This article explains how to check statistics and stop a running algorithm. Both actions are available in the censhare Admin client.

Introduction

The BSP actions are available in the censhare Admin client. If you execute an action, a new window opens that displays three sections. An XML representation of the statistics is output in the logs.

Admin action BSP Statistics

Global statistics

The first part of the BSP statistics is global statistics for all past executions since the start of the server. Such statistics help to monitor the health of the system and find potential bottlenecks that need to be fixed.

The following statistics are presented:

  • fill-exec-queue: fill rate (in %) of the execution queue (for executing the compute method). If the queue starts to reach 200% or more too often, it should be increased;
  • nb-assets-single-superstep: number of assets the BSP worked in a single superstep. If this number starts to reach 7-8000 assets, it means some partitioning needs to be implemented, as the system is not able to handle 10000 assets in a single superstep;
  • load-assets-single-superstep, save-assets-single-superstep, reload-assets-single-superstep: time (in ms) the BSP spent in a single superstep to respectively load, save and reload the assets. If this time starts to become too high, some refactoring is required (probably in the AssetManagement);
  • compute-single-superstep: time (in ms) the BSP spent to execute all compute methods in a single superstep. A high number is due to either a queue that is not properly sized (then check the fill-exec-queue), a large number of assets (check nb-assets-single-superstep) or a compute method that takes too long (check the statistics of ‘single runs’ below);
  • time-other-single-superstep: time for other parts of a single superstep (e.g. checking outdated assets, pre-post supersteps, etc.). This number should be quite low;
  • total-exec-time total execution time (in ms) of the algorithms. An algorithm can run for a long time if the asset structure is very complex. Check the statistics of ‘single runs’ below if this number is high;
  • total-exec-time-per-asset total executing time divided by the number of assets that were visited. This number should be quite low. A high number probably means an asset goes into ‘compute’ too many times during a single execution, but other reasons are also possible. You should check the statistics of ‘single runs’ below;
  • nb-assets-loaded, ns-assets-saved provide an idea how busy the BSP is during an execution. It is often to be related to other statistics: high execution times while a low number of assets are loaded/saved gives a hint there are some potential problems.

Single runs

The next part of the BSP statistics shows the executions that took most resources since the start of the server. This usually means a high total execution time, but also a compute time for one asset that was longest.

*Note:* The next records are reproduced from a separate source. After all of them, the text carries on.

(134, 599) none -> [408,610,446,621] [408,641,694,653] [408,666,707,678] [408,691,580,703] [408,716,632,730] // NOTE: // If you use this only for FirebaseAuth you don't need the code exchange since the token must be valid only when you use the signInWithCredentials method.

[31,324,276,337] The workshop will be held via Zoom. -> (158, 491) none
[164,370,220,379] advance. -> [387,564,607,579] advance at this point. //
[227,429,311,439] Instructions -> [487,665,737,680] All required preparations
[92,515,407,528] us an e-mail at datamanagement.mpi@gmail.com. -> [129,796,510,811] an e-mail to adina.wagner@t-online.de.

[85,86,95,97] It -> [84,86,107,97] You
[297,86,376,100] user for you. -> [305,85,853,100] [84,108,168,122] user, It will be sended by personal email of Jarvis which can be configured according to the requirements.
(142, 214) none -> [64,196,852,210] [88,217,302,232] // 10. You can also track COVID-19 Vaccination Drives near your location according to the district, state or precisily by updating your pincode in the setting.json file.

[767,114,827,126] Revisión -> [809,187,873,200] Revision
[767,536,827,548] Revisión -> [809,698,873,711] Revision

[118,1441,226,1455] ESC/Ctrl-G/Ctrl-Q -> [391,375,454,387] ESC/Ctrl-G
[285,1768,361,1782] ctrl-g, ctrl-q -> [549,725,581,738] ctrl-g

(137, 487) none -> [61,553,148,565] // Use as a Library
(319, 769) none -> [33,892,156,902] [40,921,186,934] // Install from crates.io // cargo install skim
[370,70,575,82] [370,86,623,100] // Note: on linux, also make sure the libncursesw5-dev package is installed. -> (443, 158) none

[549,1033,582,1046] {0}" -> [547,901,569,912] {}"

The table allows identifying algorithms that may need some refactoring. The most interesting statistics in this table are:

  • max single compute time the maximum time it took for a single call to compute on a single asset. A high number (i.e. 100s of ms) means the compute method is too complex and would benefit some refactoring.
  • nb asset load/save/visit: number of times the BSP loaded, saved and asset, and how many times the compute method was run (an asset was ‘visited’ by the method). Those numbers could give a hint why the execution time was high for this running instance of the algorithm.
  • max nb saves for 1 asset: this number should be very low (ideally 1 to 3). A high number means the algorithm should be redesigned in order to limit the saves. This can be done by gathering all necessary information in the vertex’s data, and then in a later superstep save this data into the asset, hence saving it only once during the execution;
  • max nb visits for 1 asset: this number should be low (ideally below 10). A high number means the algorithm is visiting the asset too many times; this probably means the assets are exchanging too many messages with each other, or the associated vertex is not halted.
  • max nb assets in 1 superstep: while the BSP can handle high numbers, it might be good to check if the algorithm could be refactored to avoid working on too many assets at the same time. Of course, this is not always possible, for instance with very big asset structures where some assets have thousands of children.

Stop an algorithm

The BSP is able to detect potential infinite executions of a BSP algorithm, or at least executions that take much longer than usual (it is not possible to detect if an algorithm will stop or not, see the Wikipedia article Halting Problem).

Stopping a BSP algorithm

The table, at the bottom of the ‘BSP Statistics’ window, shows the algorithms that were running while the ‘BSP Statistics’ action was triggered. It provides:

  • an algorithm ID, used in a selector at the bottom in order to choose the algorithm to stop;
  • the algorithms’ class;
  • the current execution time, both in milliseconds and in % of the longest known run)
  • the number of assets loaded so far by the algorithm. You may want to trigger the ‘BSP Statistics’ several times to check how an execution is behaving. If the number of assets keeps increasing, it could mean the algorithm is stuck in a loop that creates assets all the time;
  • the number of supersteps, which can help to see if this number is very high compared to the longest run and if it keeps increasing dramatically.

If you decide to stop an algorithm, select it (via its ID) in the selector, provide a reason for stopping the algorithm and click ‘OK’. The algorithm will fail by throwing a CancellationException with the reason you gave as a message.